# My 1st Malawi Tank



## Malawiman82 (May 1, 2009)

Hi all.

This is my first malawi tank and just wandered what everyone thought of it. Its well established now and i've had it for about a year. Any comments or suggestions would be greatly appreciated  . Details of the set up are below.

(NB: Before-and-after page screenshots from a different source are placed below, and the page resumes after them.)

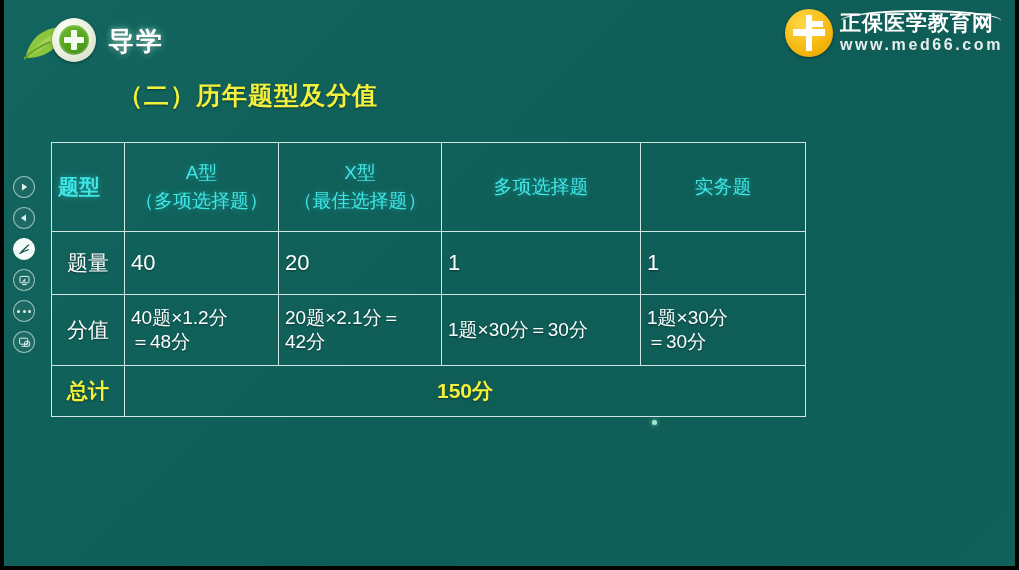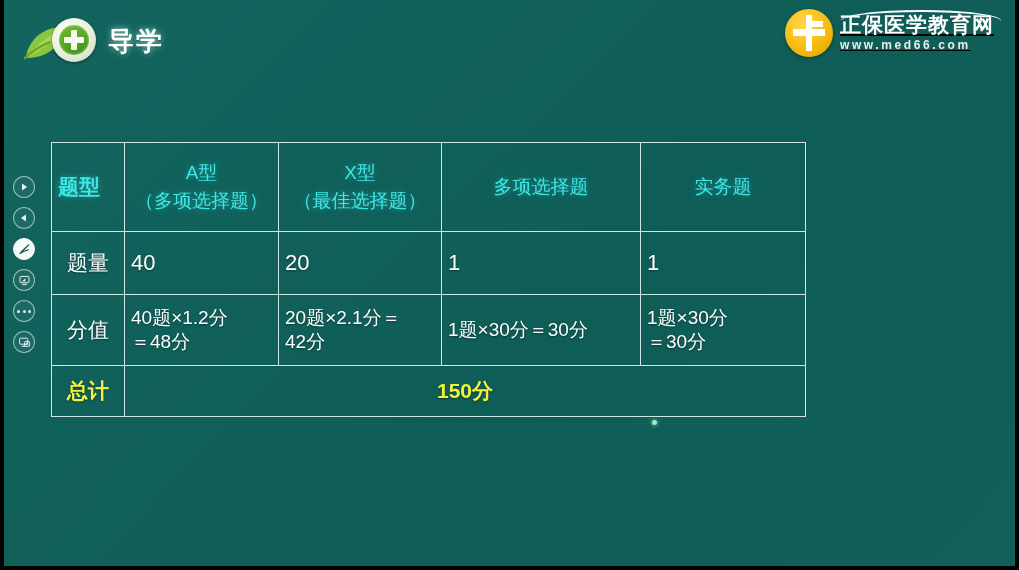--- a/index.html
+++ b/index.html
@@ -95,21 +95,20 @@
 
   
   .brand-right {
     position: absolute;
     right: 8px;
     top: 4px;
     width: 222px;
     height: 58px;
     display: flex;
     align-items: center;
-    text-decoration: underline;
   }
   .logo-circle {
     width: 48px;
     height: 48px;
     border-radius: 50%;
     background: radial-gradient(circle at 38% 30%, #ffd74a 0%, #f5b80d 60%, #dd9c00 100%);
     position: relative;
     flex: 0 0 auto;
     box-shadow: 0 1px 3px rgba(0,0,0,.4);
   }
@@ -129,21 +128,21 @@
   #logo-name {
     font-size: 21px;
     font-weight: bold;
     color: #ffffff;
     letter-spacing: 1px;
     white-space: nowrap;
     line-height: 1.05;
   }
   #logo-url {
     margin-top: 2px;
-    font-size: 12px;
+    font-size: 16px;
     font-weight: bold;
     color: #e7eeec;
     letter-spacing: 2.6px;
     white-space: nowrap;
   }
   .logo-swoosh {
     position: absolute;
     left: 56px;
     top: 6px;
     width: 160px;
@@ -324,20 +323,21 @@
           <i class="lg-s"></i>
       </span>
       <span class="logo-swoosh"></span>
       <span class="logo-text-wrap">
         <span id="logo-name">正保医学教育网</span>
         <span id="logo-url">www.med66.com</span>
       </span>
     </div>
   </div>
 
+  <div id="slide-heading">（二）历年题型及分值</div>
 
   <table id="score-table">
     <colgroup>
       <col class="col-label">
         <col class="col-a">
         <col class="col-x">
         <col class="col-case">
         <col class="col-prac">
     </colgroup>
     <tbody>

And after all that i'm struggling to get the image on here :lol: any suggestions?

Greg


----------



## Norse76 (Jul 20, 2008)

Looks like you ahve all the basics covered, how about a picture?


----------



## Malawiman82 (May 1, 2009)

Any ideas how to get the picture on, struggling a bit?


----------



## jontwhale (Mar 20, 2006)

upload your photo onto photobucket then copy the img url onto here and it should work fine 
jon


----------



## Malawiman82 (May 1, 2009)

Jon.

Thanks for that. Hope this works.

http://i571.photobucket.com/albums/ss15 ... CN1426.jpg

Greg


----------



## KaiserSousay (Nov 2, 2008)

Welcome..sharp tank


----------



## Norse76 (Jul 20, 2008)

Nice looking tank..and welcome.


----------



## scuba20v (May 28, 2007)

looks awesome!


----------



## zazz (Apr 5, 2008)

not bad....how did you train them to all point in the same direction? :wink:


----------



## khaki (Jan 12, 2008)

I love the greens on the rocks  good job.


----------



## Malawiman82 (May 1, 2009)

zazz.

never looked at it like that :lol:

must be the circulation pump

Greg


----------



## Malawiman82 (May 1, 2009)

*Norse76*


----------



## Norse76 (Jul 20, 2008)

On Photobucket, place your cursor under your picture. You will have 4 links below it, copy and paste the one that has the image code listed.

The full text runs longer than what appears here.